Are you what you are?


I have always thought I am a wonderful person, a philanthropist, an altruist, an awesome singer, an okay-ly cute girl with an adorable character. These are not stuff I have explicitly heard from all the people I encounter – some people I know have probably told some of these. But majorly, these are my own conclusions based on what I feel about myself. 

...I walk into a room and find a lot of creased foreheads and frowned lips, muttering under the breaths – probably cursing their bosses – and  I say some random stuff to someone and manage to crack up a couple of guys there. I walk out of the room feeling I am the best stress buster in the whole wide world, oh! Those cigarettes can go hang themselves in shame. 

...I look at a very old beggar, all shrivelled and shivering. I walk to the nearest hotel, buy him something for dinner and give it to him. He looks up at me gratefully and I smile at him and walk away feeling like someone pumped a lot of helium into me. 

...I remember a very difficult note from a Thyagaraja krithi and I hum it. Someone across the desk looks up at me in awe and says I am the best, second only to Sudha Ragunathan.  

...I wear kajal to work one day and someone says I look very pretty. I flash my teeth at her, thank her and quietly revel in the note of appreciation. I think, I know I can be a doll!

I do realise that the couple of guys I thought I made happy with my witty comments could’ve actually been laughing at my hair sticking up in wrong directions; that in my elation of having helped that one beggar, I ignored many more on the way; that the co-worker who appraised me for my musical talent was probably scoffing at me; and that the girl who called me pretty was perhaps, being satirical. But I choose not to wonder if what people tell me on my face is pretentious or if what I feel about myself is, in fact, what everyone feels about me too. I am not proud or vain. I am simply a person who chooses to be happy – with myself primarily. 

If someone looks at me down the length of his nose, I marvel at the length of his nose and don't get queasy at the dirty look he is shooting my way. I hop to my seat at work when I have had a happy morning (I don’t hop all the way, of course!); and if it bothers that one austere girl at my work-bay, I don’t really have to alleviate my expression of joy to appease her. (But this, in no way means, every time I feel light-headed I would scream my joy out and disrupt the sober, diligent work-environment that is expected out of a company like mine.)

I am what I think I am. I am most certainly not obdurate in my ways of living. But I am not going to let someone’s comment on my cartoon tattoo perturb my day.
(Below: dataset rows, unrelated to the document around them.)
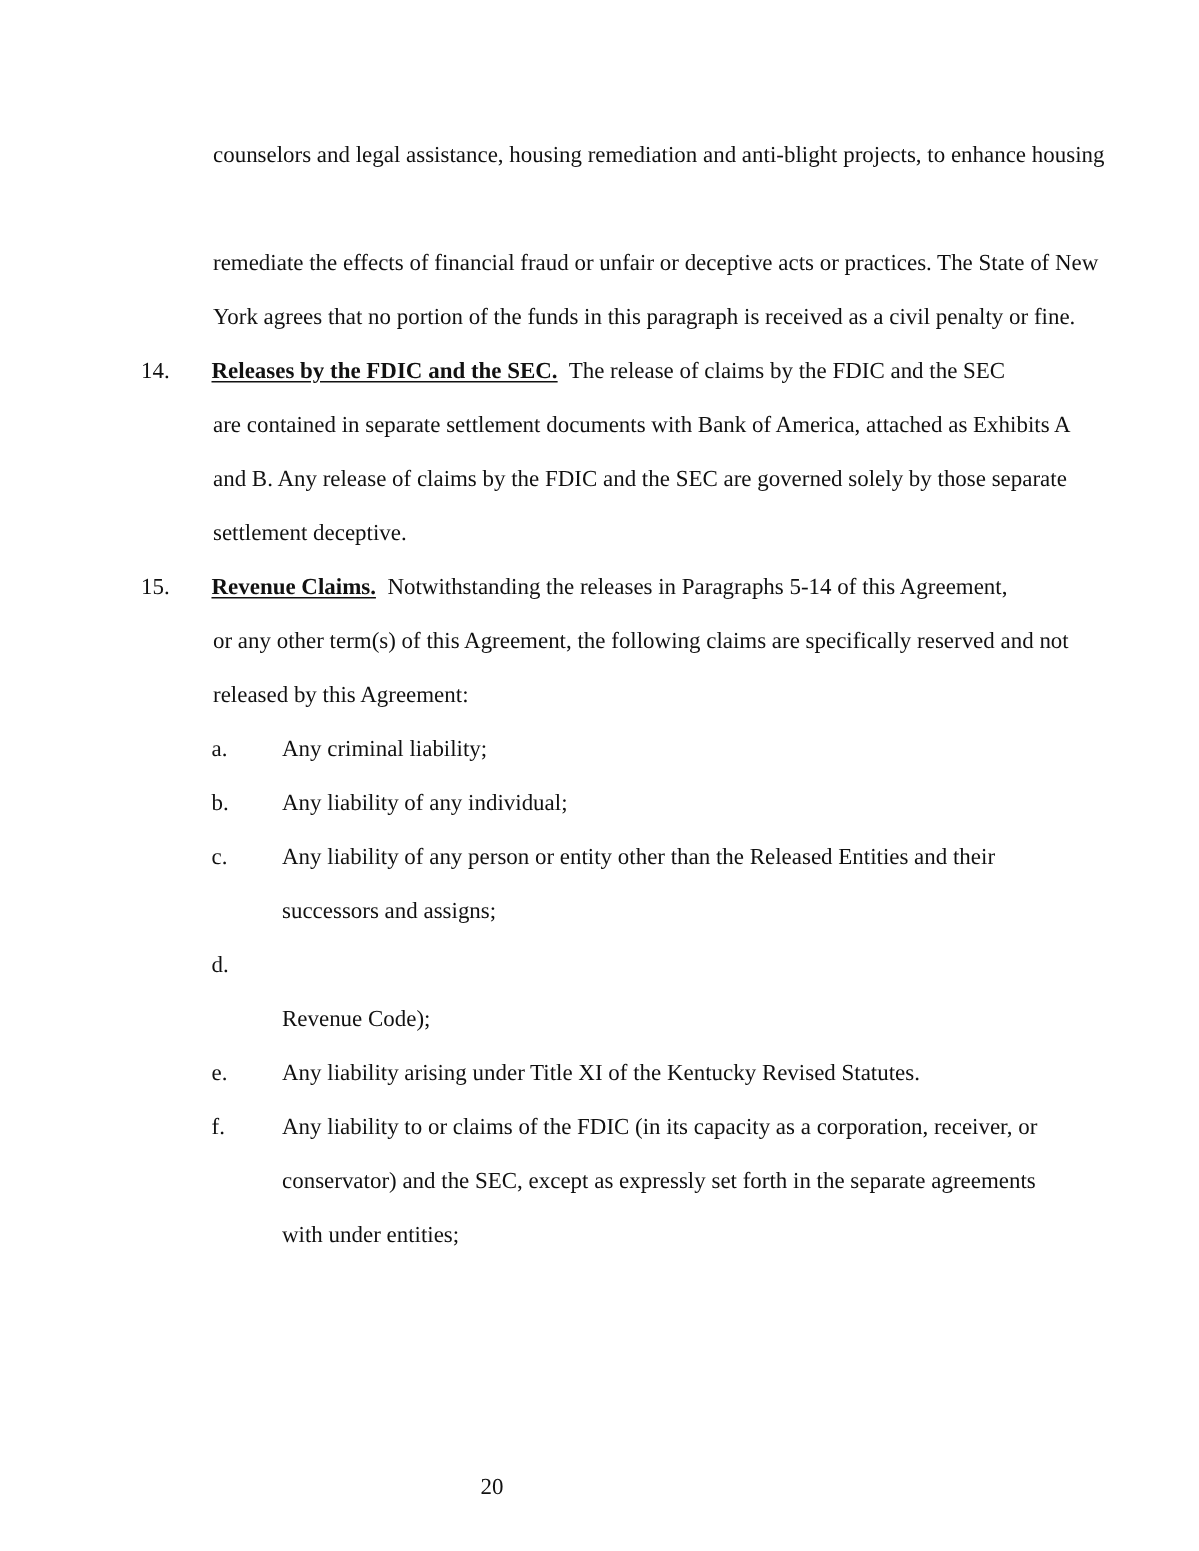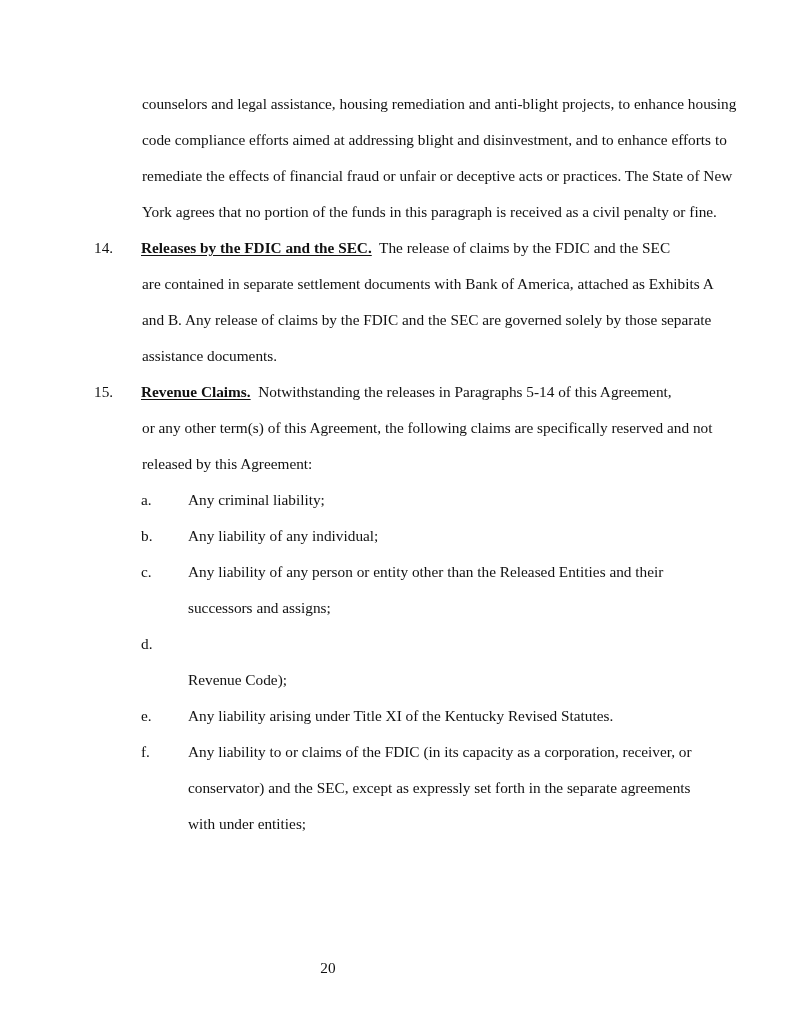"code compliance efforts aimed at" div.line { html: <div>code compliance efforts aimed at addressing blight and disinvestment, and to enhance efforts to</div> -> none }
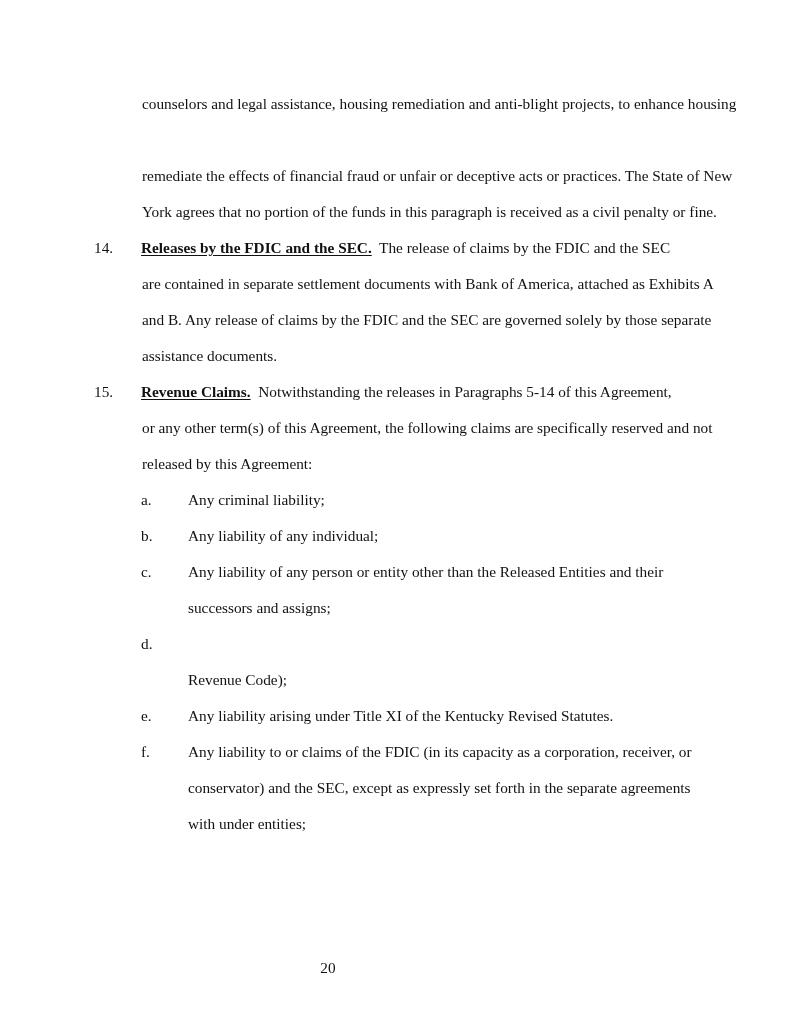"assistance documents." div.line { text: assistance documents -> settlement deceptive }
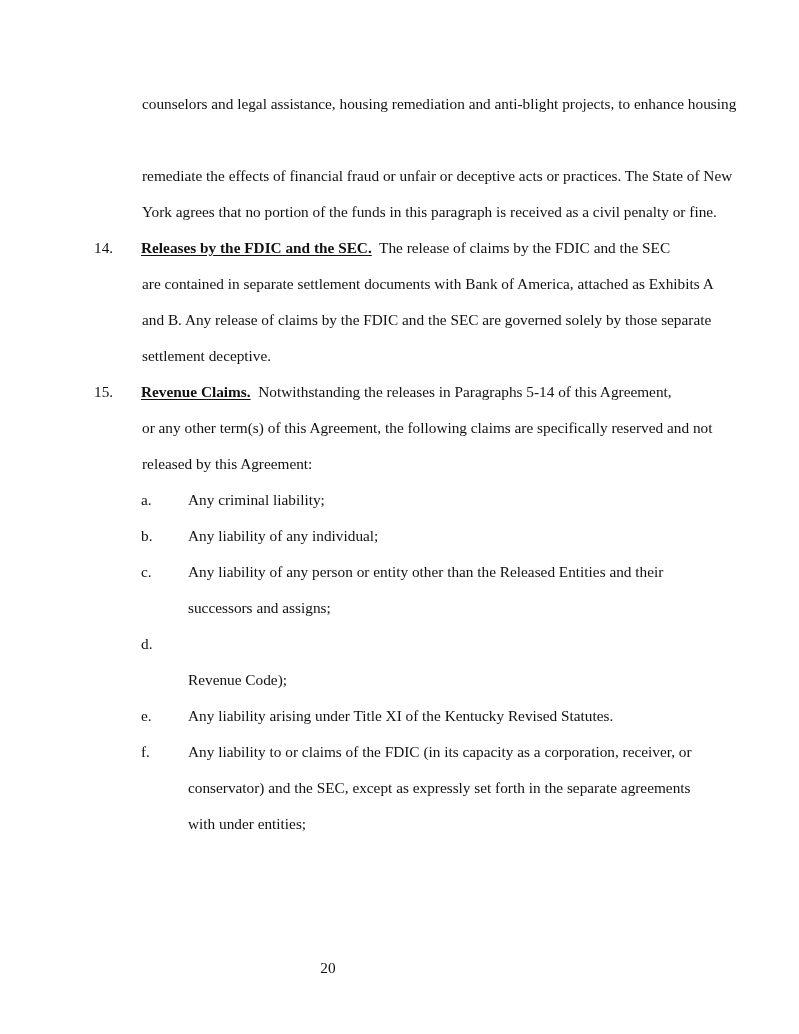"20" .page-number { top: 958px -> 982px }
All of us innately seek approval and appreciation from everyone around us, and sometimes from even those we have never known in our lifetimes. But isn’t it unfair to let that define you? We are meant to live in harmony with the world. And that does require making lives around us happier. But to satiate oneself only after everyone has declared he is happy with you is too taxing to even survive. I mean, there is just one ‘you’ in this planet. Shouldn’t you be the one defining what you are?  And if it means having to earn some unpleasant remarks along the way, so what!?

P.S: If you think I am too full of myself and if you are not someone I would be hurt to hear such a thing from, I would be privileged to politely ignore you. ‘Demarcation’, they call it.  

Thursday, 20 March 2014

Triska-blah-blah...



Triskaidekaphobia – I like the sound of this word and I was going to name this article just that. However, due to its longish and multi-syllabled attribute, I chose to name this piece of writing “Triska-blah-blah”. This may also be interpreted as my humble endeavour to ameliorate the effort a reader will have to put in to correctly pronounce the title and in turn, to endear and impress my on-the-verge-of-being-termed-Extinct readers (Being in a Sales and Marketing domain does have certain profound unseemly effects on your head)
The multi-syllabled and complex word this post is based on means this: – “Extreme superstition regarding the number Thirteen”. Now though, I pray not to be looked down upon as a girl who holds the back of her palm to her mouth to suppress a scream when a black cat crosses the road. I am also not that girl who carries a horse-shoe in her purse for the want of good luck (there could be other reasons unapparent to the superstitious eyes for which I may carry a horse shoe with me. Escaping from a mob in a darkened alley, after having hit the robber with the horse shoe in my purse could be one of those obscure reasons) I am however, an unfortunate and consistent victim of the comrade of such superstitious enthusiasts. 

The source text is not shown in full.